* Try it: The whole listing below needs to be duplicated exactly, pictures aside.
• • • • • • •
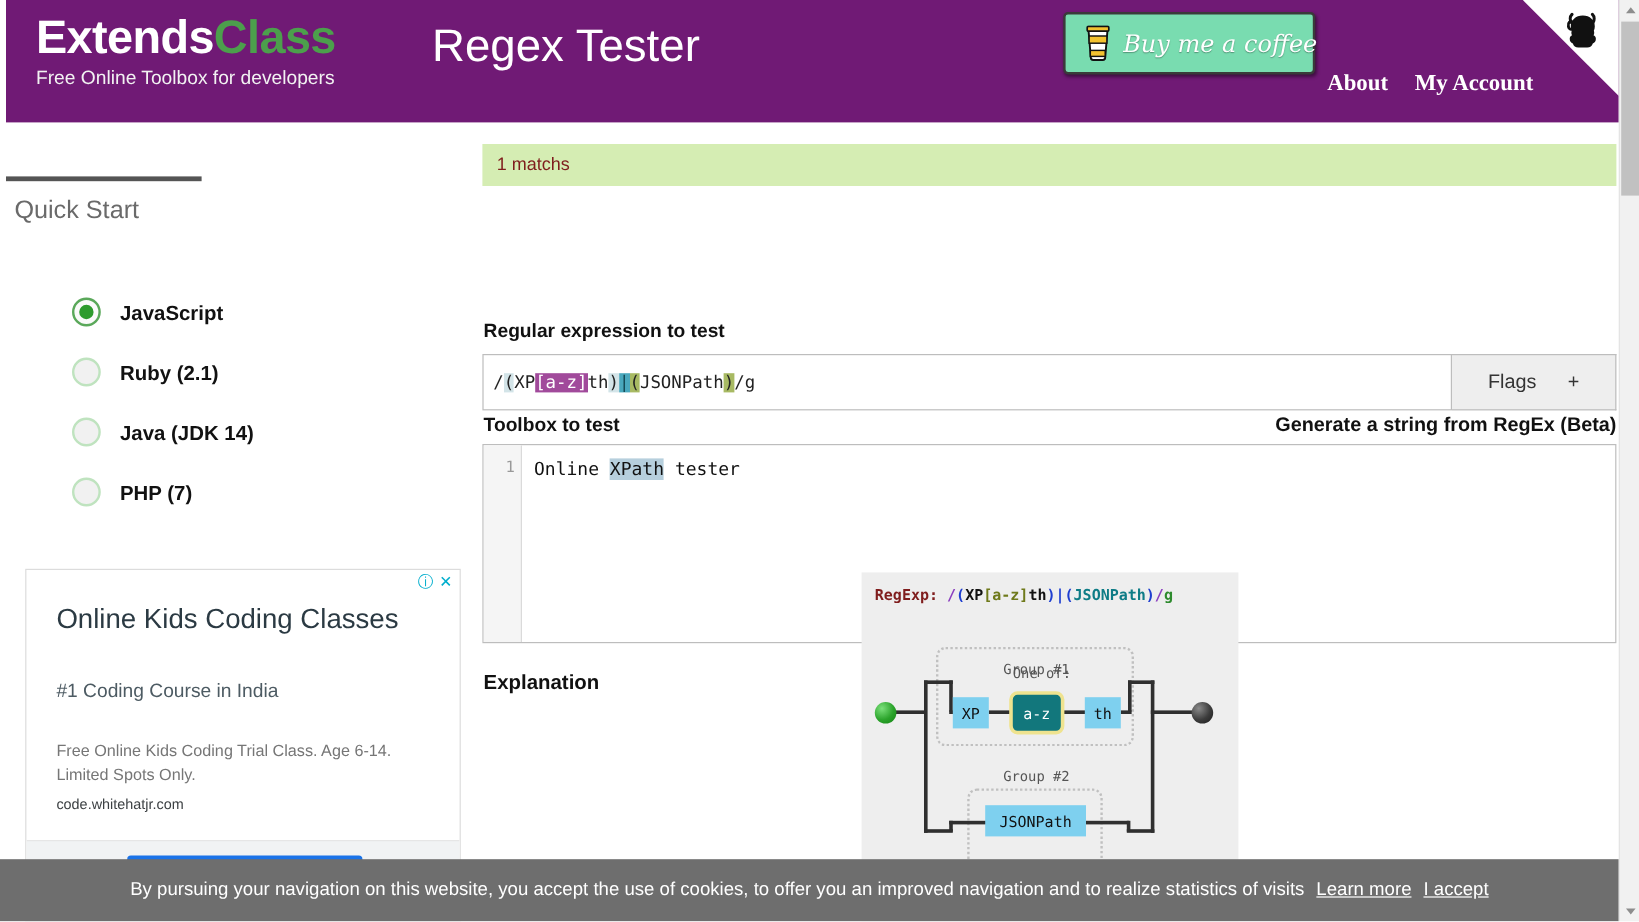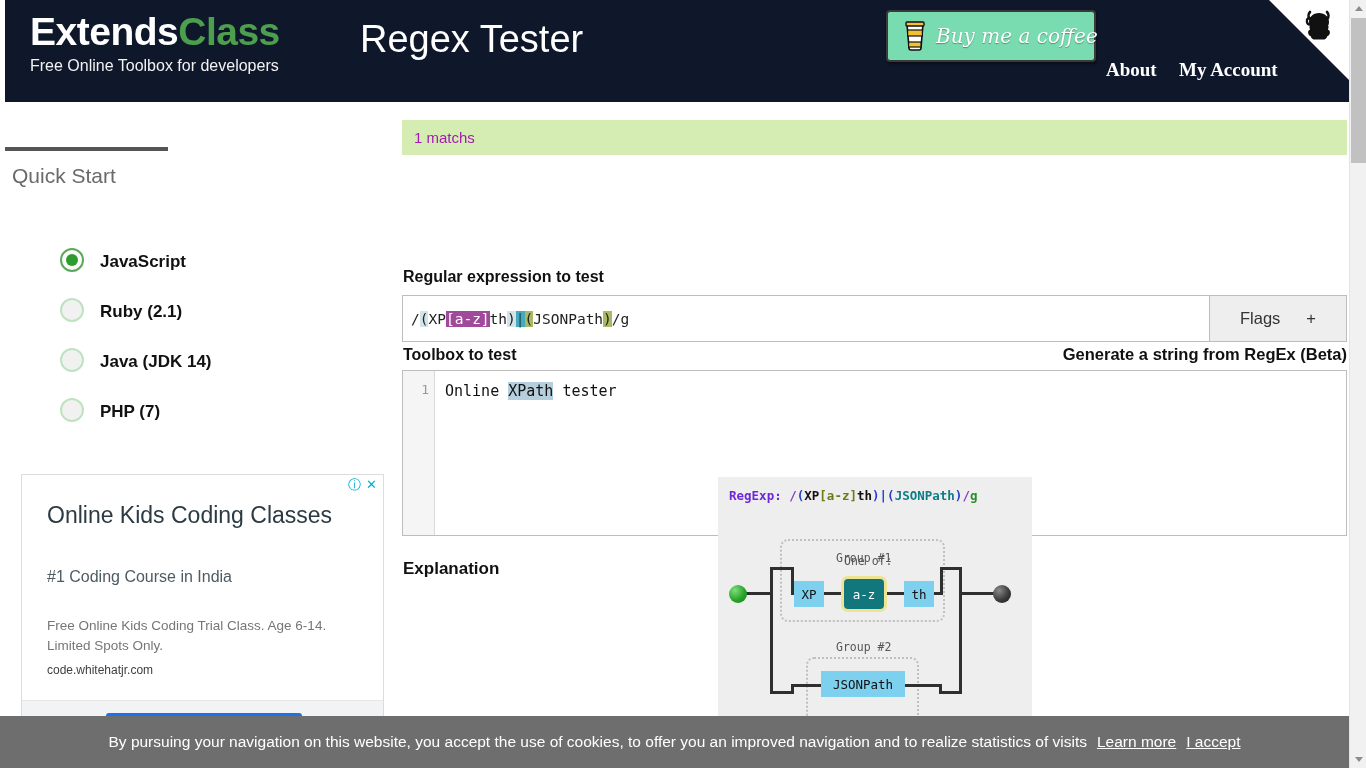"ExtendsClass" .site-header { background: #0f172a -> #701a75 }
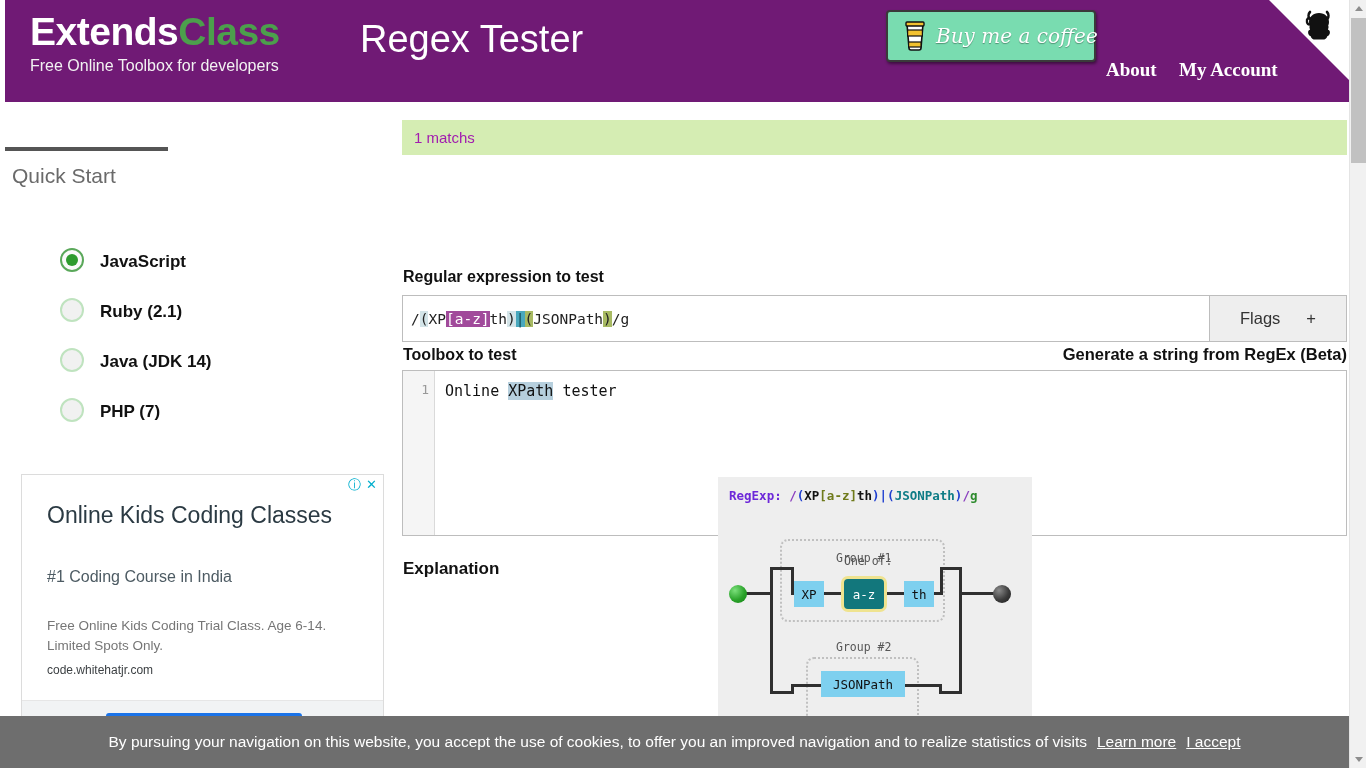"1 matchs" .match-banner span { color: #a21caf -> #7f1d1d }
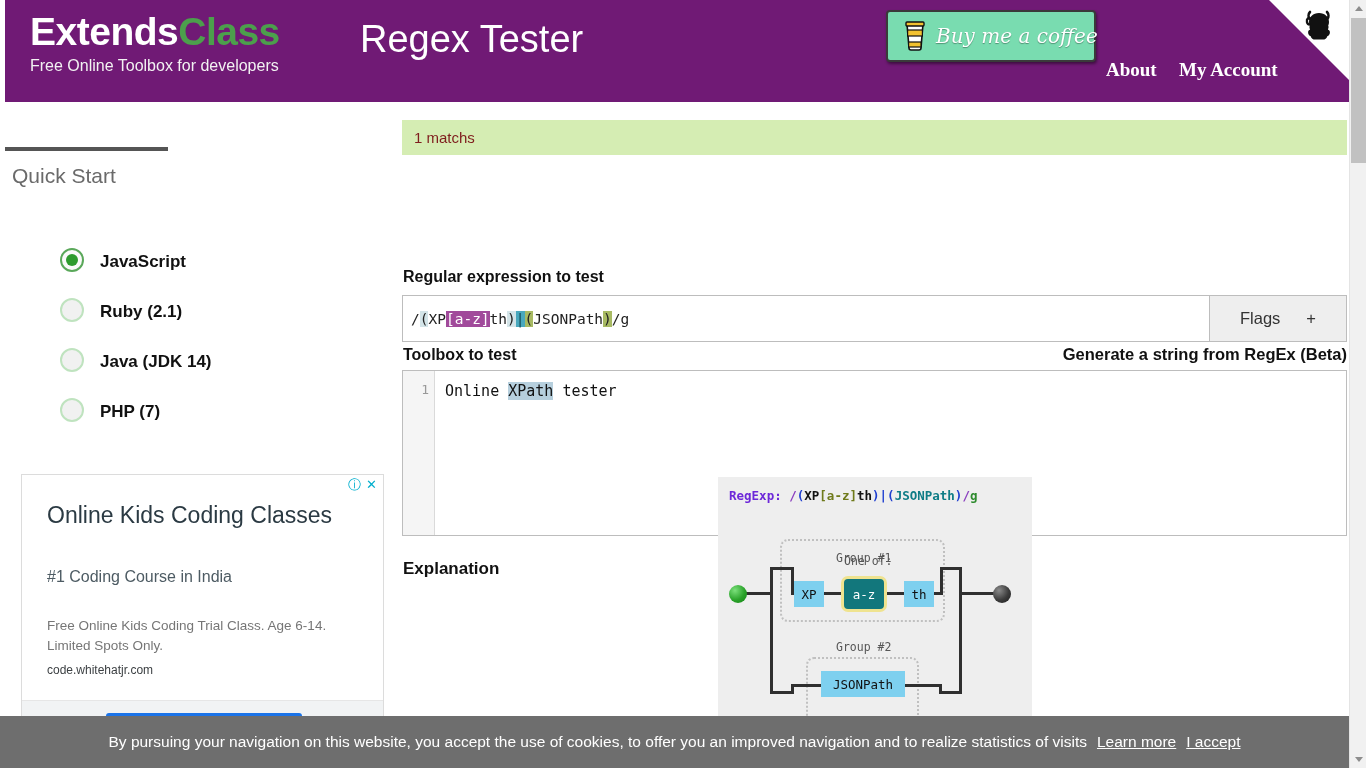"RegExp:" .c-label { color: #6d28d9 -> #7f1d1d }
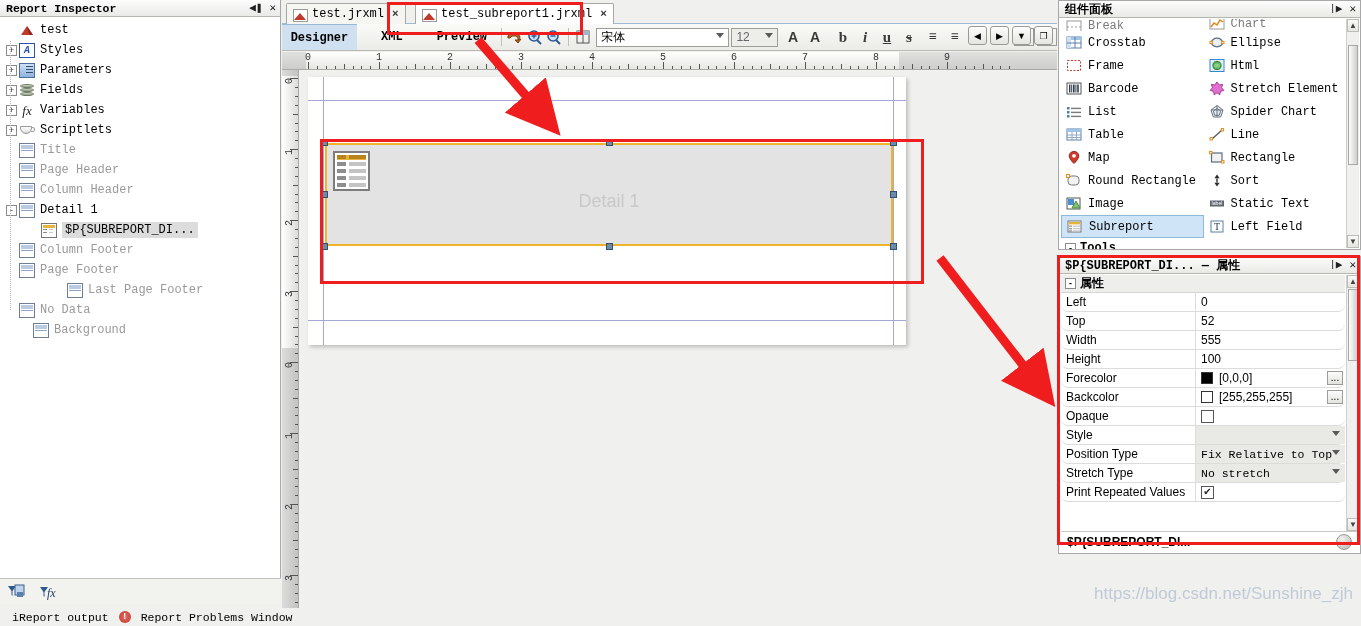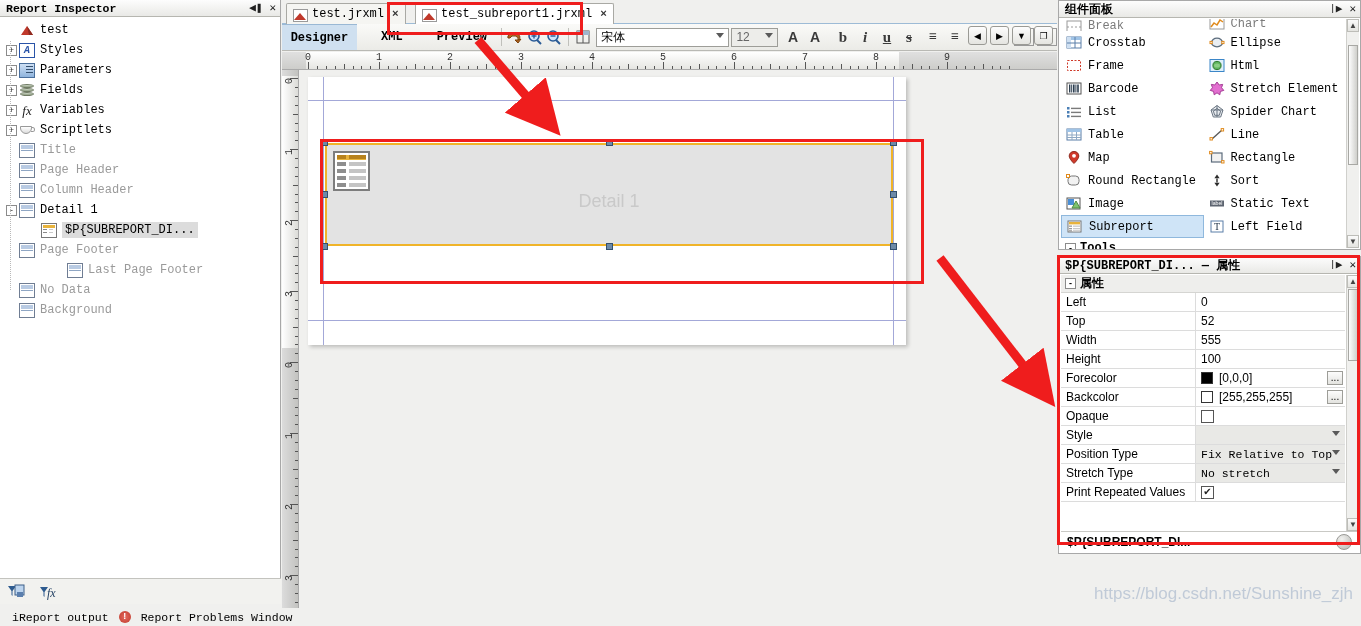"Column Footer" div.tnode { html: none -> <div> <span></span> <span></span> <span>Column Footer</span> </div> }
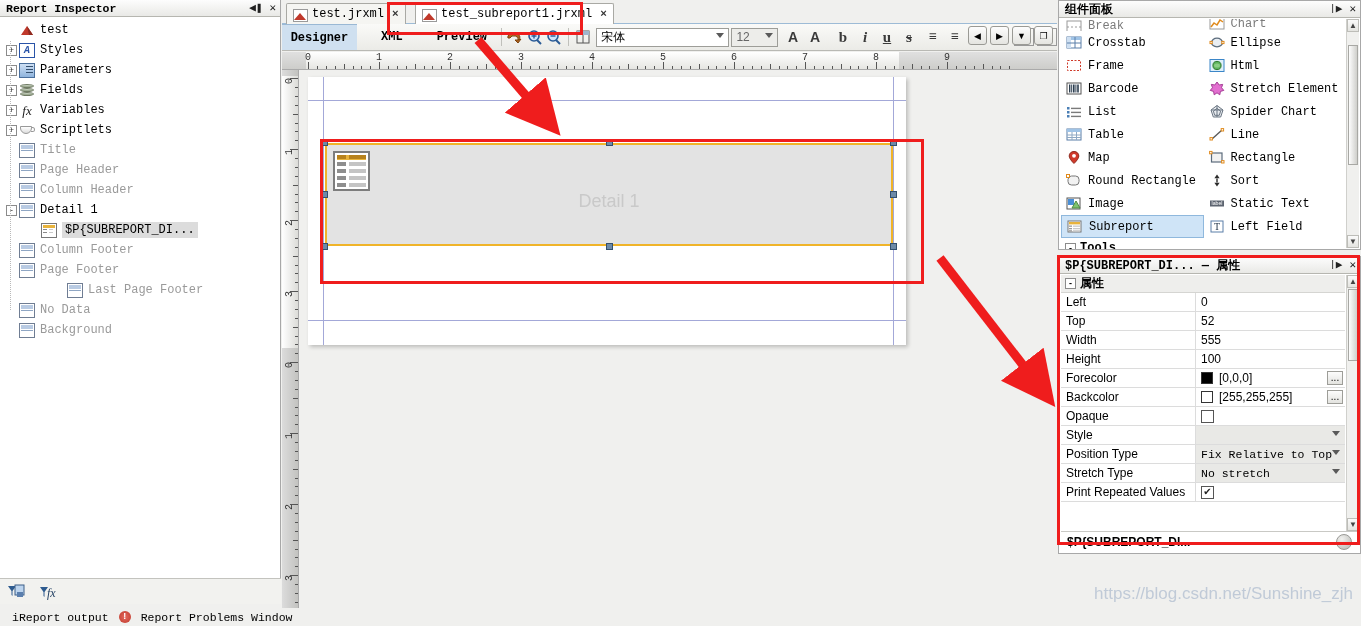"Left" .prow { border-radius: none -> 7px }
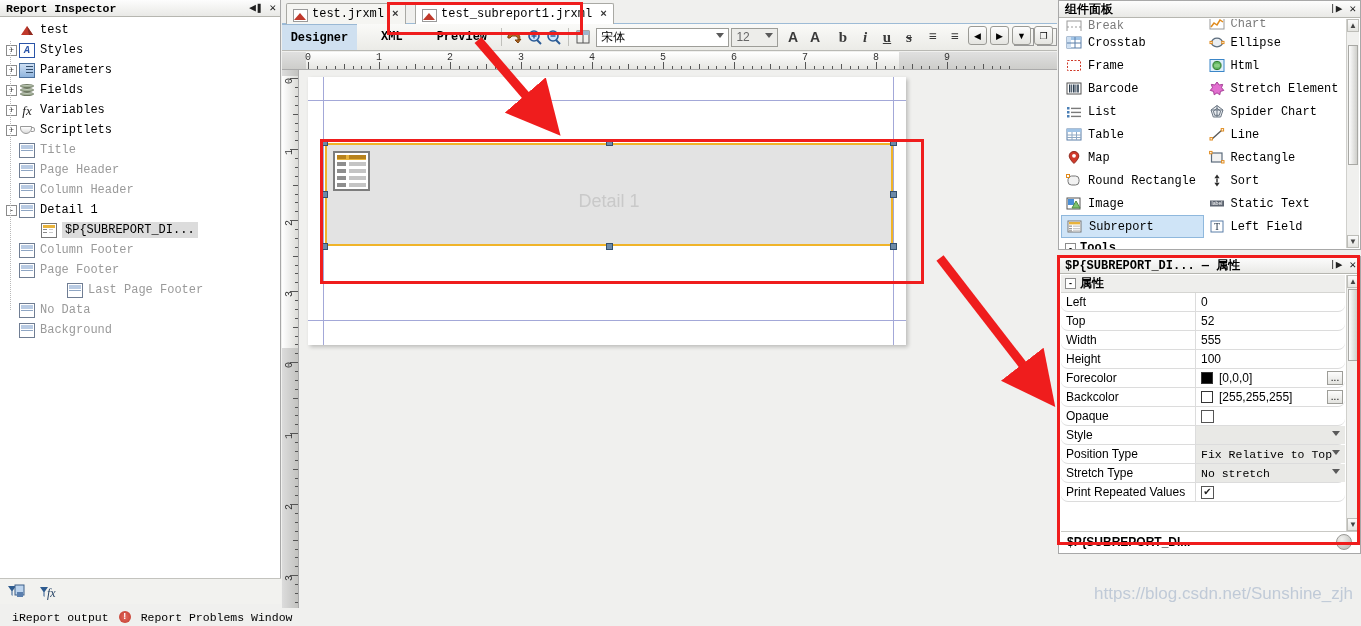"Background" div.tnode { padding-left: 6px -> 20px }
• • • • • • •
* Answer for this exercise:
"ExtendsClass" .site-header { background: #0f172a -> #701a75 }
"1 matchs" .match-banner span { color: #a21caf -> #7f1d1d }
"RegExp:" .c-label { color: #6d28d9 -> #7f1d1d }
"Column Footer" div.tnode { html: none -> <div> <span></span> <span></span> <span>Column Footer</span> </div> }
"Left" .prow { border-radius: none -> 7px }
"Background" div.tnode { padding-left: 6px -> 20px }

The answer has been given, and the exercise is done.